I updated my website’s User Interface (UI) over the past two days. The wider interface allows me to post bigger pictures; but it also lets me organize my site so that it can serve as more than “just a blog.” I’m eager to start forming the sections of Ministry and Photography, and to see how much of their content is cross-linked between the two sections. The practice of labeling parts of my life in one category or the other may help define the relationship and enmeshment between the two categories and how I live them.
I’ve been super-busy recently. Since I have my degree, I’m “a working man.” :) I’m doing freelance computer programming and website design. I hope to post about these projects when they’re no longer hush-hush, but they’re certainly exciting. I’m learning A LOT as I re-engage my computer programming past. Much of the technology has changed, and I’m glad I learned how to learn so it’s not nearly as daunting.
Heidi and I are doing to a friend’s house in mid-state Illinois tomorrow to do an “Old Fashioned House Raising.” In truth, we’re tearing down half of the house and at least putting on the new roof and floor. It should be a good time. Then, we’re hearing Garrison Kiellor tomorrow night. On Sunday I’m driving to Iowa for Tiffany ‘Tiff’ Austin’s ordination at Bloomfield, IA. I’ll finish Father’s Day at my parents’ house and then return to Bolingbrook on Monday afternoon. This weekend will rock!
And, just to highlight the coolness of the UI change, I’m going to post a higher-resolution photo of an HDR exposure blend I took of the worship space of University Church in Chicago, IL. Enjoy!

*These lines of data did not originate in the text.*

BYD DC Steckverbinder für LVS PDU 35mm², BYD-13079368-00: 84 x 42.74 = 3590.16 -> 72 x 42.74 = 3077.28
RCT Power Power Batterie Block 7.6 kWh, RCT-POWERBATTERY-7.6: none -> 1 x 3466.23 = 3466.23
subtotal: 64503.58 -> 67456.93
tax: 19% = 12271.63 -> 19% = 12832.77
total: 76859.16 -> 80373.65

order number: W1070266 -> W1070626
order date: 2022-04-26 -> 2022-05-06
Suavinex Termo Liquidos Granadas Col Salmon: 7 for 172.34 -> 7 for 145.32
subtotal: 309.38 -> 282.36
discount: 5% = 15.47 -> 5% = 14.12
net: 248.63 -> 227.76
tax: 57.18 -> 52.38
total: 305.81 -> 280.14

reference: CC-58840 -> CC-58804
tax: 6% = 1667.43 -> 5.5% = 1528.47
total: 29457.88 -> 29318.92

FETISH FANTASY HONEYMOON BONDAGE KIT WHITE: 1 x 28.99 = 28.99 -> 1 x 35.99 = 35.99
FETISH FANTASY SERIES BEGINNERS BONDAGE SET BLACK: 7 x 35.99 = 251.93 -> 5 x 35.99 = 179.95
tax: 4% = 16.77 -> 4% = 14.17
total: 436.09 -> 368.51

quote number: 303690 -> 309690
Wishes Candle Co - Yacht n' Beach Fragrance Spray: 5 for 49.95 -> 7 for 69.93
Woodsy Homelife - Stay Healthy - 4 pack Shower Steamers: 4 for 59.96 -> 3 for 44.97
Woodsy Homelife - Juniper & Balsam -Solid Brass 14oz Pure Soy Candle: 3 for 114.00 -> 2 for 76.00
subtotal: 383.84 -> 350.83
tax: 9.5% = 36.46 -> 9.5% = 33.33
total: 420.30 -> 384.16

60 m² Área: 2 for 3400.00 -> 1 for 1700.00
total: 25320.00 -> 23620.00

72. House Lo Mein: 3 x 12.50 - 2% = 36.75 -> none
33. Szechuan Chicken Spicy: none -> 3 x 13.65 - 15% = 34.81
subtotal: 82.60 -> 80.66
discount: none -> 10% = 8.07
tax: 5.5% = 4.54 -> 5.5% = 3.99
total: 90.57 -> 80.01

Oh, and Tabitha’s Ordination last week was a blast!

733.9 pages. That is how much I had to write in the three years I spent on my Master of Divinity degree. Just think, what if I would have used that time for Good instead of thinking about Evil? (Just kidding!)
I finished my final paper last Sunday and will get my degree this coming Friday. Actually, I will not get it then because I decided after all this time that I did not want to spend those hours at a ceremony. I have not liked my past two graduation ceremonies, and this one did not look any better. Thankfully, the Disciples Divinity House will have our convocation service on Thursday night. It is a worship service, where we honor graduates and the passing of the year — but more importantly, we still worship! ’Tis much better than a graduation ceremony, if you ask me! (Plus, I don’t want my transition ritual from the UofC to be the bagpipe ceremony — instead, it will be my Ordination on July 18th.)
After finishing my last paper, I decided to organize all of my digital files from my degree and figure out how much work I’d done. Here’s the breakdown of words written, how many double-spaced pages that is (assuming an average 350-words/page).
The chart at the bottom shows how much was assigned, how much I wrote, and when I wrote it.
Many M.Div. students at the University of Chicago Divinity School live with this story. The school has a policy where students have up to a year after the class finishes meeting to turn in any work without having an “I” (for Incomplete) show up on their transcript. After the year, they can still get the grade and turn in the work, but the “I” will show up. Thankfully, I never took beyond the year to finish my work. But, every spring quarter I was struggling to finish a previous paper. This spring quarter, I wrapped up 2 previous assignments and my senior thesis. So, even though I was relatively close to writing around the amount assigned, I still had an extra 57 pages to write by the end of my final quarter.
The two lines did cover the same amount of work; my work was integral to the work needed for my degree. (Get it? Area under the curve = integral). Jokes as that mean that I’m pretty exhausted, which makes sense every time I look at this data. I’m tired for a reason! 733.9 pages.
A UChicago Ph.D. student (Garry Sparks) and I got a Theologian-in-Residence grant from the Divinity School. Our project: “to work with the Worship Ministry at University Church to discover some of the history, theology, anthropology, and practical workings of worship as they plan this year’s post-Lenten liturgical seasons of Pentecost and Ordinary Time.”
On Saturday we held a half-day retreat in the sanctuary to talk about use of space, the elements of a worship service, and different ways to assess and change those elements. The time opened with puzzles of worship space floor plans.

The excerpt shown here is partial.